_PROVIDED DATA_
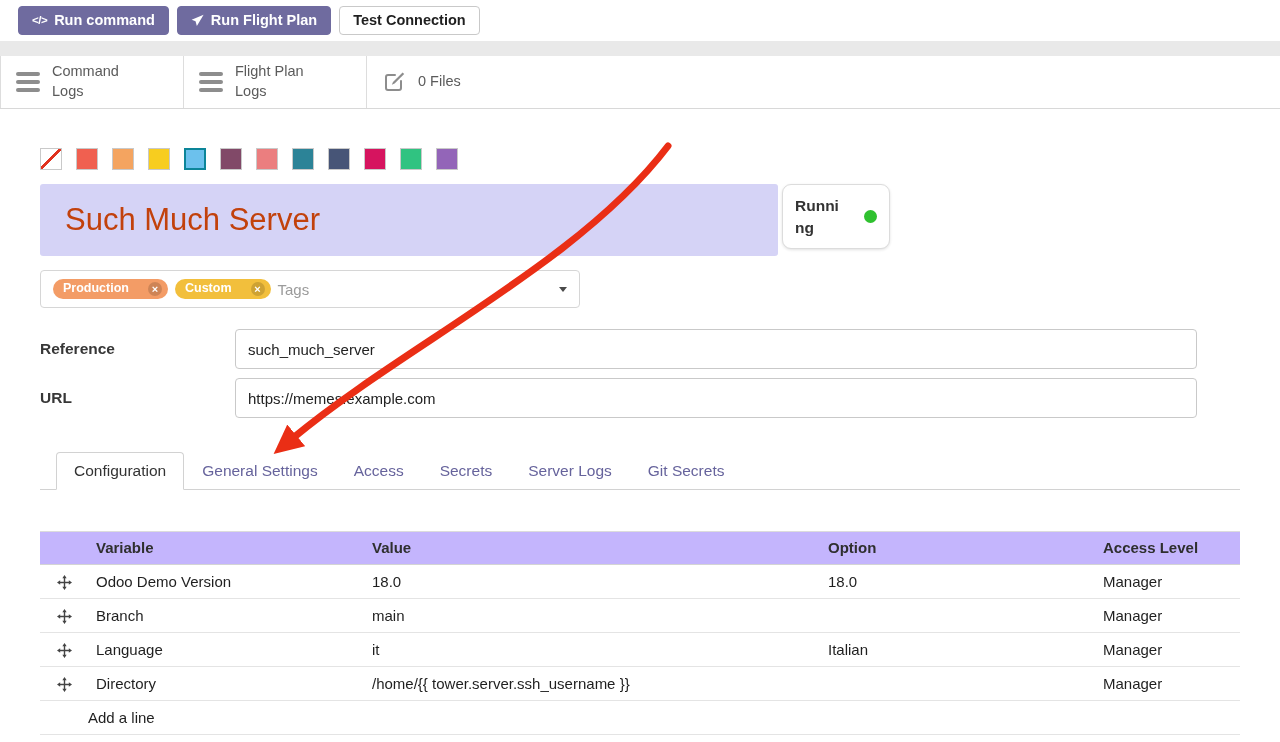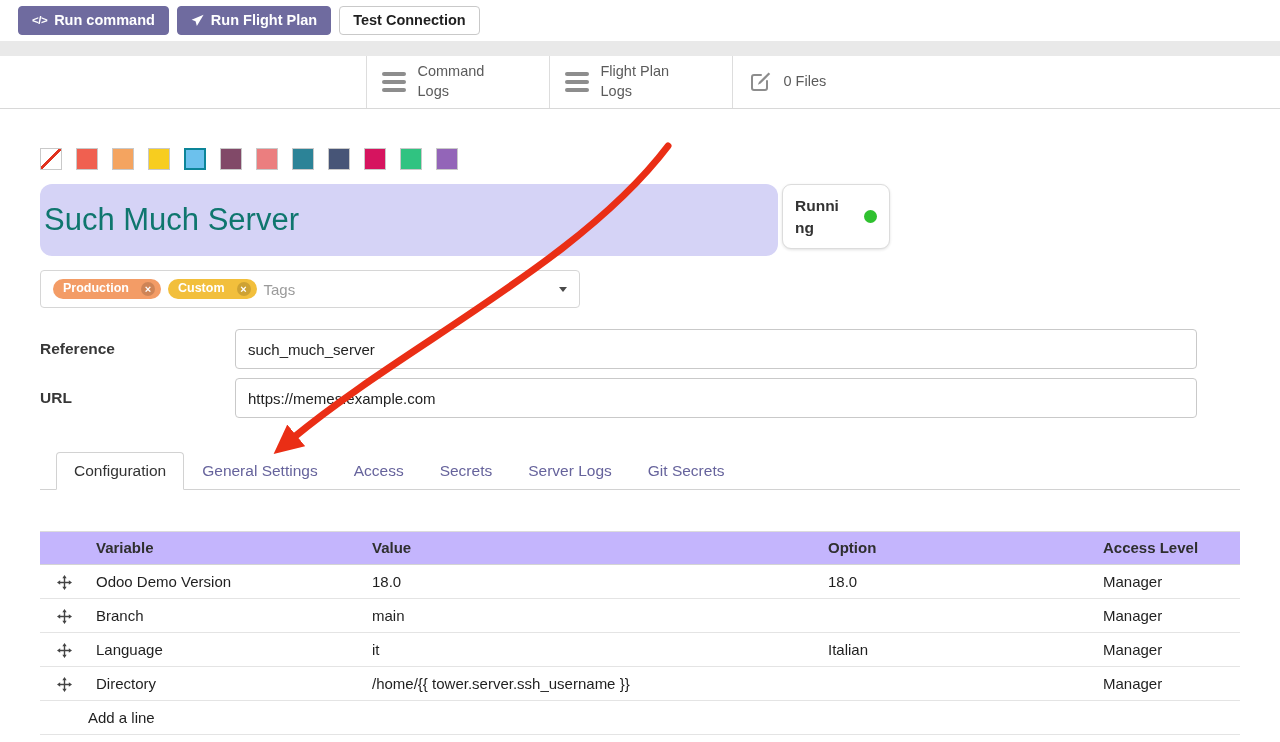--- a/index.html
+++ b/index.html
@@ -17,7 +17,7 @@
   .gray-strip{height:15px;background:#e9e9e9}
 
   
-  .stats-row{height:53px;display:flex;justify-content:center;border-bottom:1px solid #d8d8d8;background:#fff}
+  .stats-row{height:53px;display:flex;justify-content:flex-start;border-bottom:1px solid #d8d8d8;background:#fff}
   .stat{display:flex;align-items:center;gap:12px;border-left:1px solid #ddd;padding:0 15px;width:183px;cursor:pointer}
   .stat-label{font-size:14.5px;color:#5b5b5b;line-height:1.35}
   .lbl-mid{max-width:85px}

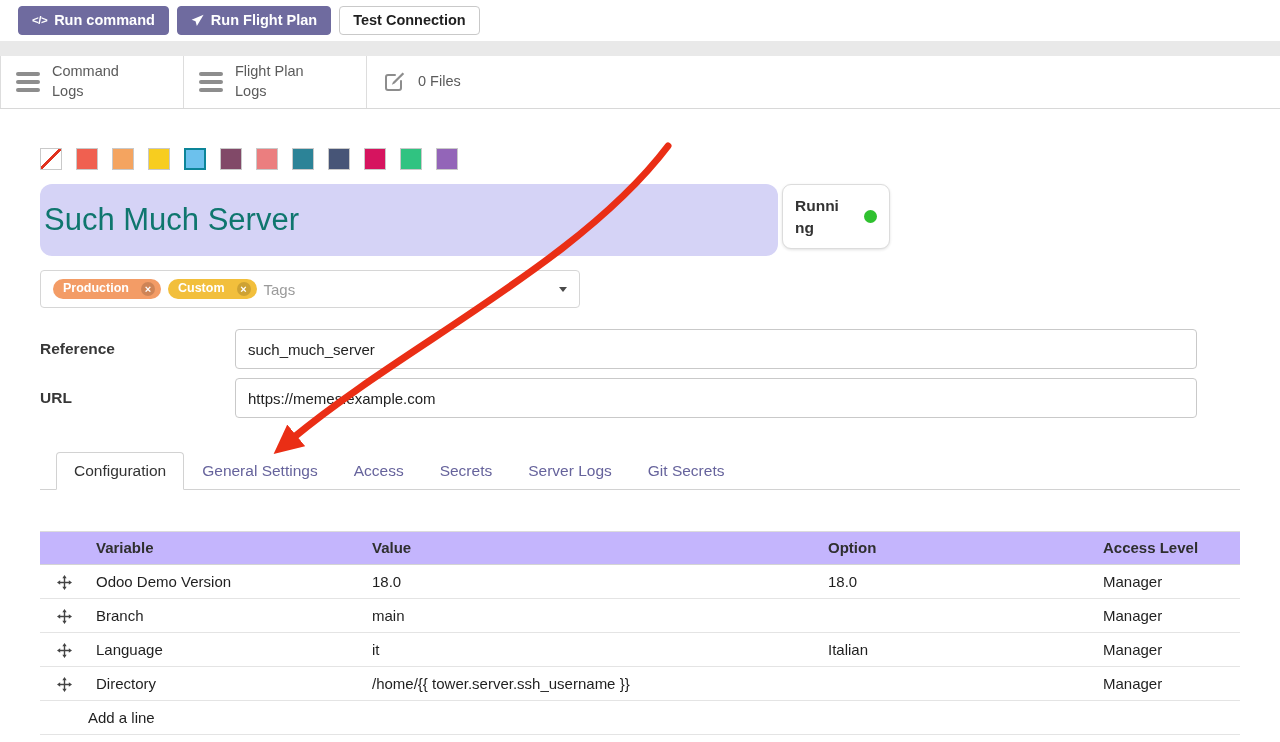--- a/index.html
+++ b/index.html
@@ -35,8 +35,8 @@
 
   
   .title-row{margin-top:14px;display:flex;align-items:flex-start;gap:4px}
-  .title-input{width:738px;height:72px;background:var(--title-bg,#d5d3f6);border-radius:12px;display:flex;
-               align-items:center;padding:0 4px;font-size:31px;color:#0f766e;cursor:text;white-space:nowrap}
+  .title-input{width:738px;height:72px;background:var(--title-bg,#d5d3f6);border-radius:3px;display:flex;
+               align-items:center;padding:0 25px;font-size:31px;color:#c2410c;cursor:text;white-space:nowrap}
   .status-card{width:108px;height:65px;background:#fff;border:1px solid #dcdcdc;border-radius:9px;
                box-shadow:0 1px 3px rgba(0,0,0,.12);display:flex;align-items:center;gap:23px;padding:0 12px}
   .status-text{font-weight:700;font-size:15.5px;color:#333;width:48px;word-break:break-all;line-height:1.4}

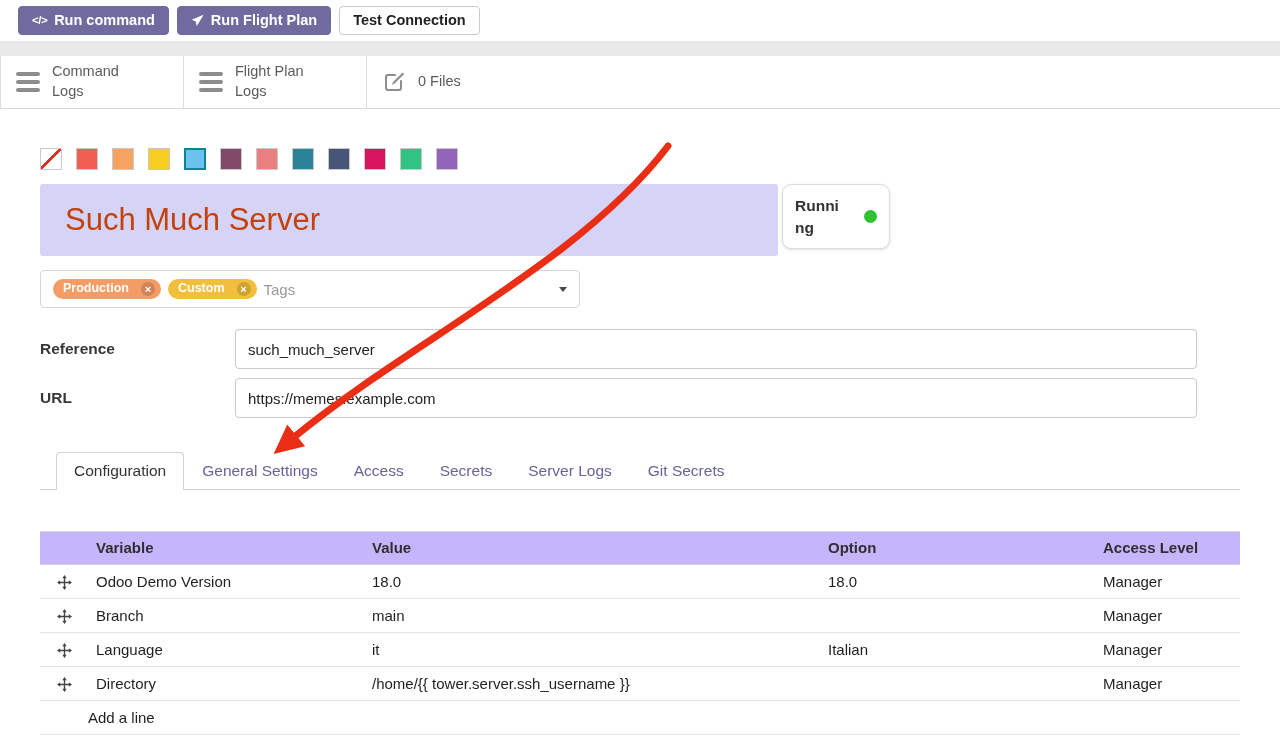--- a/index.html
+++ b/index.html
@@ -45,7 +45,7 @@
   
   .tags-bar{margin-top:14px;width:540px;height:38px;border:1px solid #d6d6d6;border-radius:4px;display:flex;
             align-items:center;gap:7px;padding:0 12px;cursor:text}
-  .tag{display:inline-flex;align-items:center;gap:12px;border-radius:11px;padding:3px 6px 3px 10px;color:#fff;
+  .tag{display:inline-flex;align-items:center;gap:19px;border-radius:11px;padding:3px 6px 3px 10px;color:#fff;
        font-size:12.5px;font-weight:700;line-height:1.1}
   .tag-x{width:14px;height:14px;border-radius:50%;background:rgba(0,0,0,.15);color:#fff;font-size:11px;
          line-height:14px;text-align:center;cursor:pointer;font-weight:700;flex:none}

---

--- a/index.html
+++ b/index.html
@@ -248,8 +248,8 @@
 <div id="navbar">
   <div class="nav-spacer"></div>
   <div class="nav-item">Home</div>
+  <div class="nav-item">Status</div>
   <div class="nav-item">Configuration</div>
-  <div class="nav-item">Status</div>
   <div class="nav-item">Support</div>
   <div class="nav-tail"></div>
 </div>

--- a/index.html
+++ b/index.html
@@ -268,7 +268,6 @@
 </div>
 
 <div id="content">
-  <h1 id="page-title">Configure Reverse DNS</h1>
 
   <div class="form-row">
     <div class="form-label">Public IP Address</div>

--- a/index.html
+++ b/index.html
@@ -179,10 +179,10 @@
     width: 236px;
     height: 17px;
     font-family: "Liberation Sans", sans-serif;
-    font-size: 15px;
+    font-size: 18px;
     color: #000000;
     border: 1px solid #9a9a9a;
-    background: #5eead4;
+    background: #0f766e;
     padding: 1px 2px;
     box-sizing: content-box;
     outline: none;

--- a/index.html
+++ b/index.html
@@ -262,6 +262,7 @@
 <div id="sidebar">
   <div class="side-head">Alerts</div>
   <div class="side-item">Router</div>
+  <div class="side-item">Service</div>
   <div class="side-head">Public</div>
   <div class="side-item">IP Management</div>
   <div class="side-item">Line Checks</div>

==

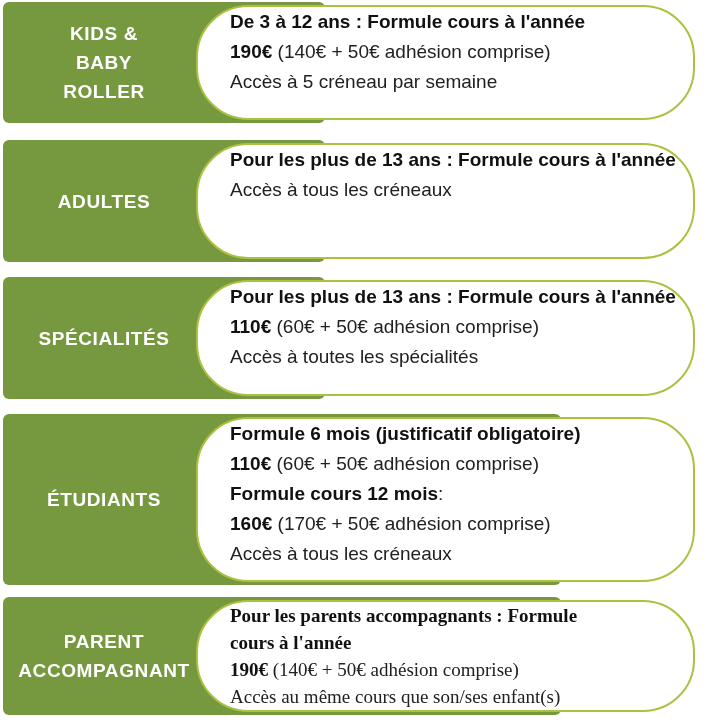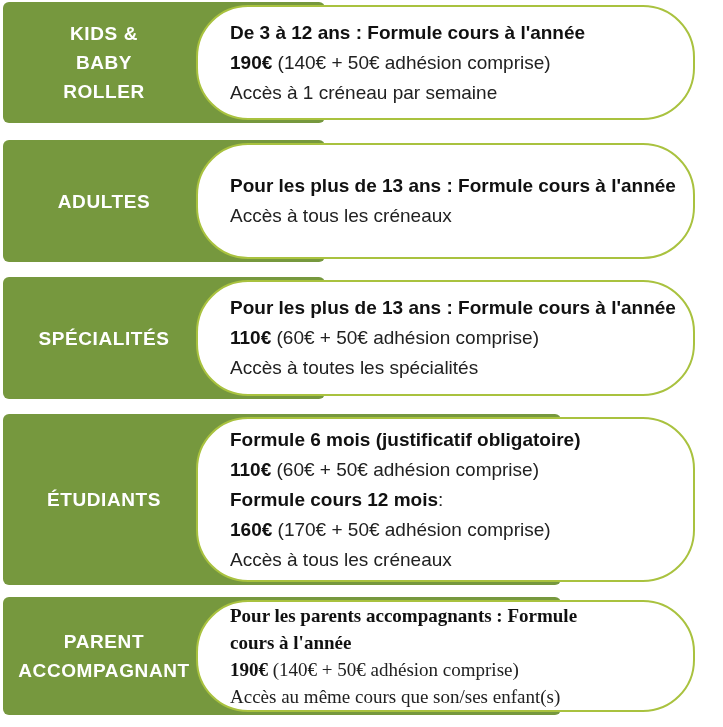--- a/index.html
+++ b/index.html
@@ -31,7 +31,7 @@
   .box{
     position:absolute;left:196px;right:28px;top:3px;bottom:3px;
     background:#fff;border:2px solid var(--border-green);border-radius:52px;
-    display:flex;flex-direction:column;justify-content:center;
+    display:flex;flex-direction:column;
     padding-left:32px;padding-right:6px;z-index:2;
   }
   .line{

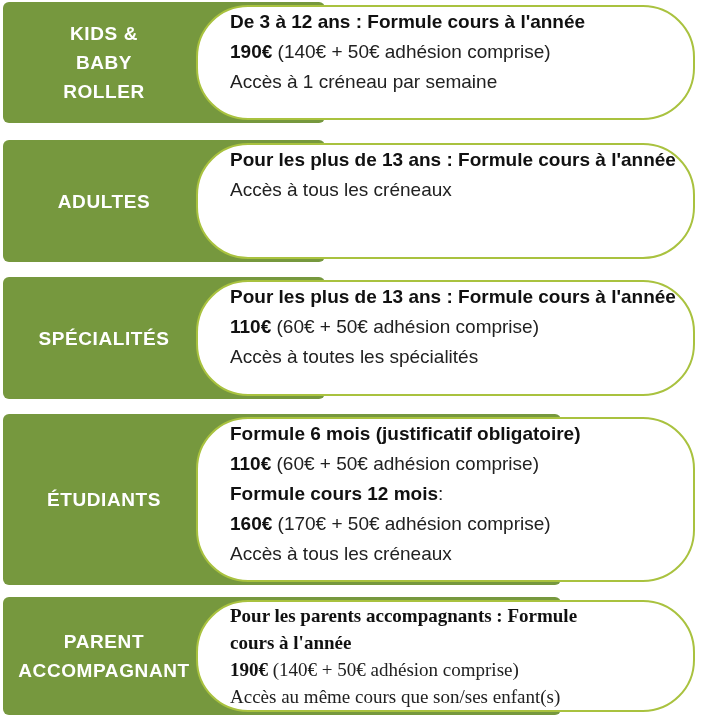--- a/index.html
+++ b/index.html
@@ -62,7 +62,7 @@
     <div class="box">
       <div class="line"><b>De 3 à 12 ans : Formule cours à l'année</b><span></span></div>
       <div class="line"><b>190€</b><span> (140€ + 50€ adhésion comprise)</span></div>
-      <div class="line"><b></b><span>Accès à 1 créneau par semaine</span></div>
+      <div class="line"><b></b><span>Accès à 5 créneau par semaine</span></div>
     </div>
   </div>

_TASK TO CARRY OUT_
A single figure is all that is needed: the number of lines above that contain the string "start".

_SOLVED PROBLEM_
2